Dove presente, la specie comporta un aumento dei costi per la gestione e la manutenzione dei canali e fossi utilizzati a scopo irriguo; in alcuni casi, L. major può arrivare a intasare gli invasi idroelettrici. La formazione di densi tappeti può inoltre ostacolare le attività ricreative e il valore estetico dei siti invasi.
Densi tappeti di L. major alterano le caratteristiche chimico-fisiche dell’acqua, causando una riduzione delle specie indigene con conseguente effetto a cascata sulla fauna acquatica (invertebrati e pesci) e sull’avifauna. L’elevata competizione per la luce (solo 1% della luce penetra una coltre spessa 0.5 m) è un ulteriore motivo di deterioramento quali-quantitativo della ricchezza specifica del sito invaso.
Popolamenti densi alterano il funzionamento dell’ecosistema acquatico, aumentando la sedimentazione, modificando il regime idrico e, di conseguenza, la qualità chimico-fisica dell’acqua.
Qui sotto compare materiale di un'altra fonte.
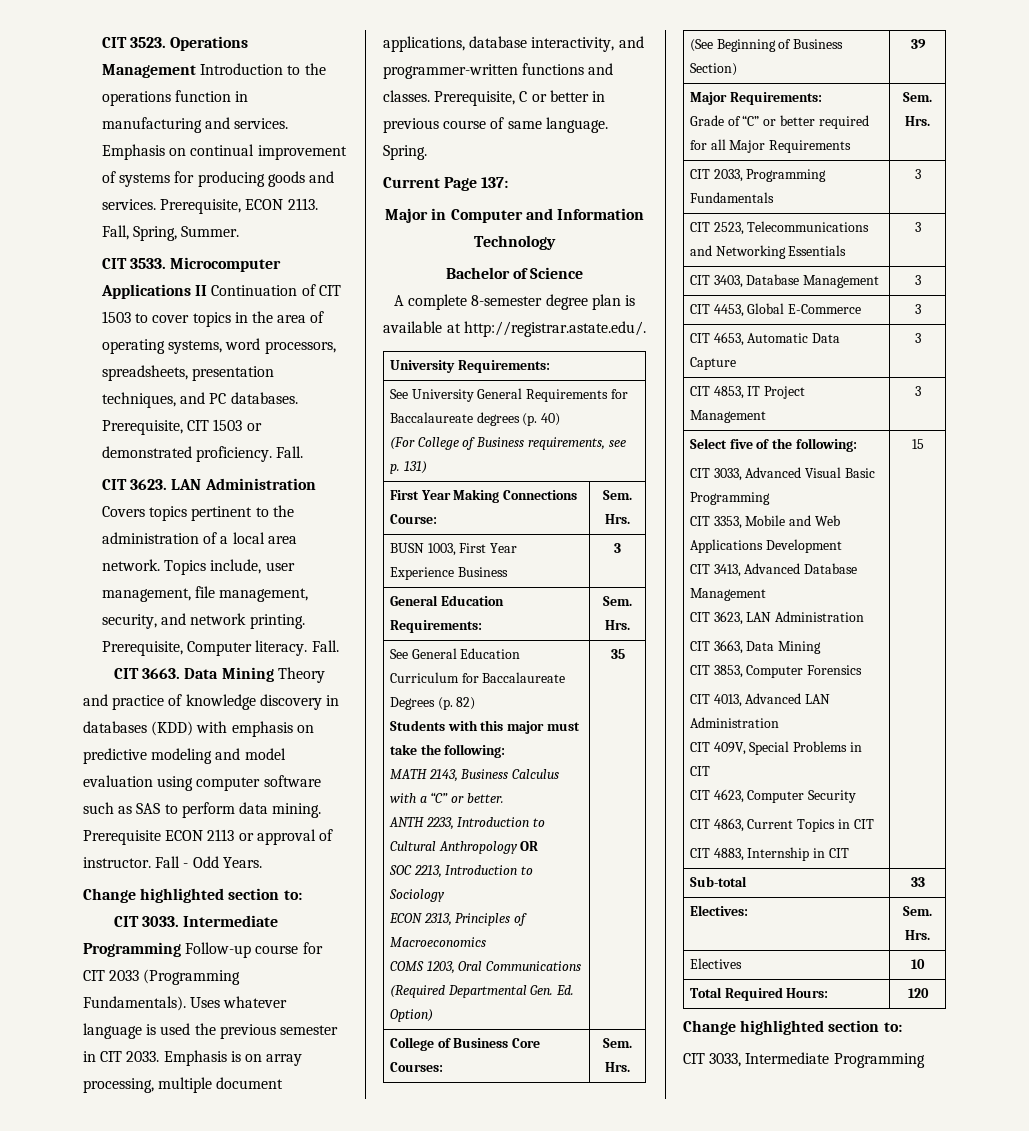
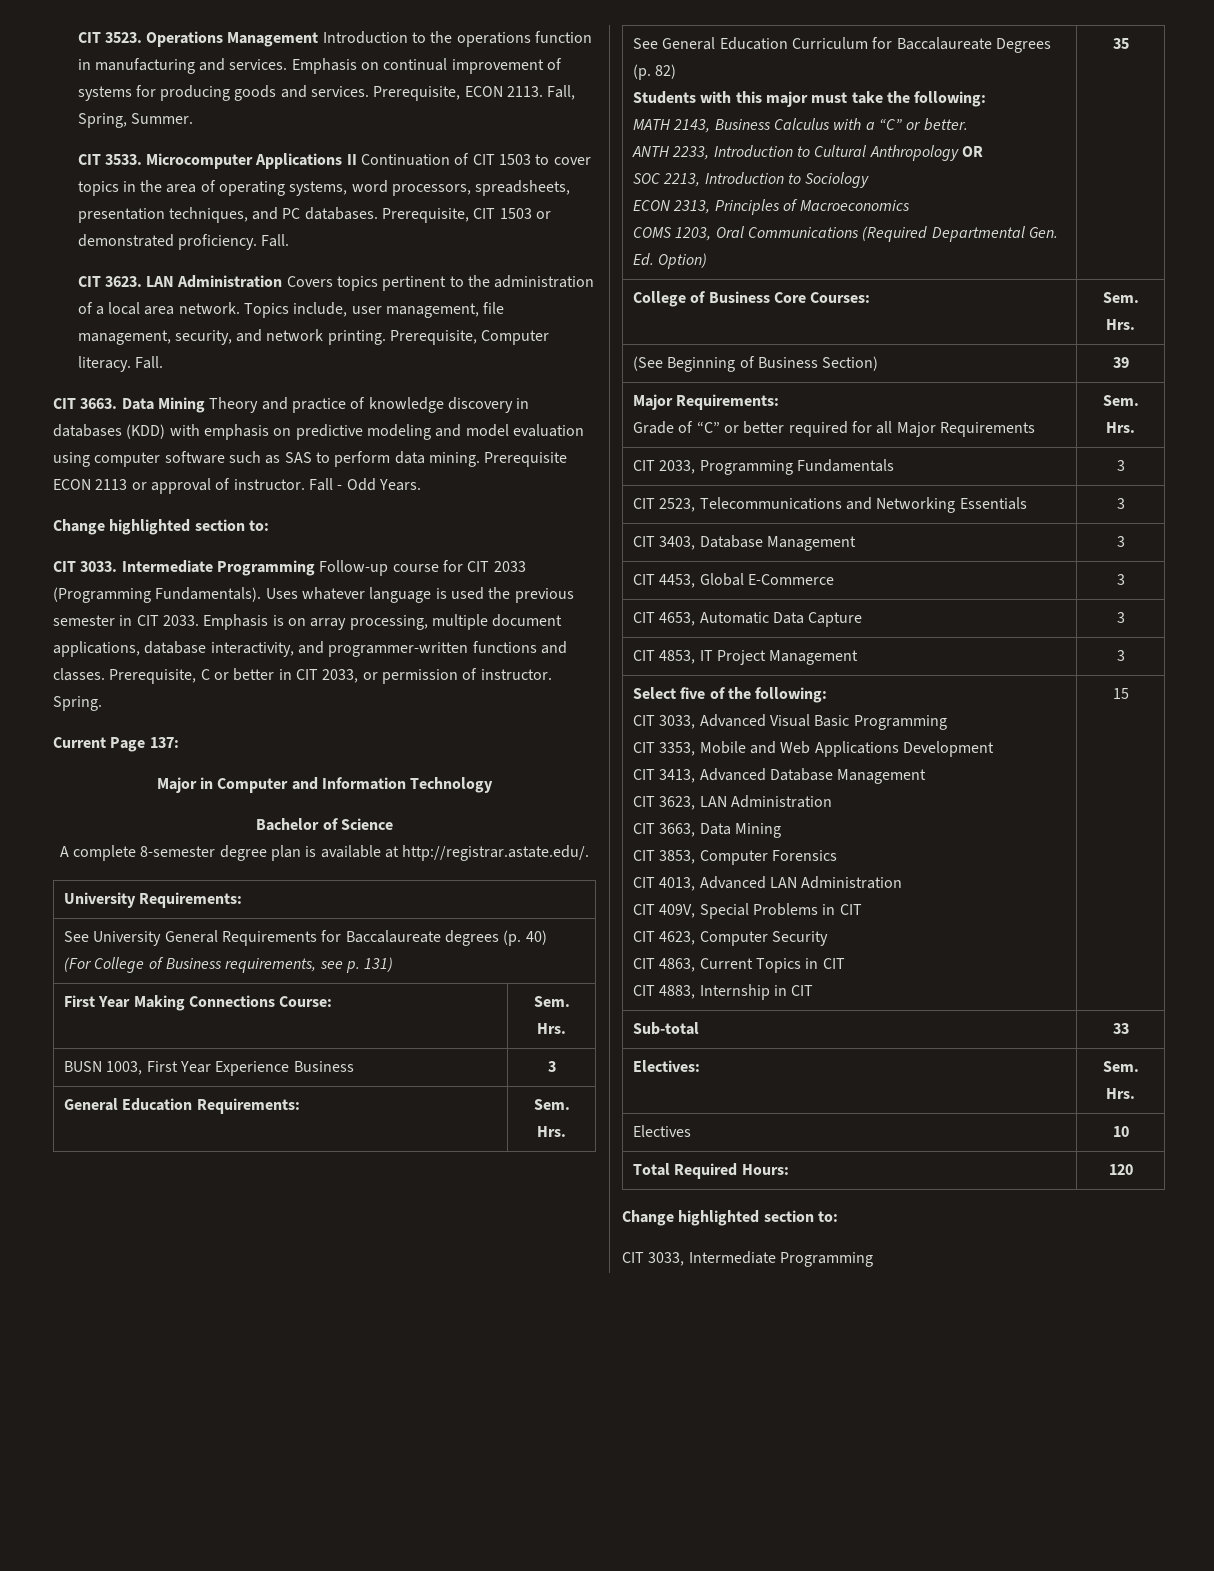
- Prerequisite, C or better in previous course of same language.
+ Prerequisite, C or better in CIT 2033, or permission of instructor.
La prevenzione, tramite operazioni di divulgazione ai cittadini e corretto riconoscimento della specie, rimane il metodo di contrasto più economico ed efficace per impedire l’insediamento e l’espansione di L. major. Anche il divieto di commercio e scambio tra acquariofili è un’azione prioritaria. Inoltre, gli acquari che contengono L. major e altre acquatiche esotiche, non devono essere svuotati direttamente nei corpi idrici, ma su terreni asciutti e soleggiati. Una volta insediatasi, il controllo di L. major risulta molto difficile, visto il potenziale di dispersione vegetativo. L’eradicazione è costosa, e risulta efficace solo per popolazioni di ridotte dimensioni; tuttavia gli interventi meccanici sono sconsigliati vista la propagazione per frammentazione, così come la lotta chimica in ambienti acquatici. I metodi di lotta biologica son ancora in fase di studio. La corretta verifica e pulizia dei materiali e mezzi ricreativi utilizzati in siti invasi è un ottimo modo per ostacolare la diffusione della specie.
Per ulteriori approfondimenti sul controllo si rimanda allo standard EPPO (PM 9/19(1): Invasive alien aquatic plants, DOI: 10.1111/epp.12165).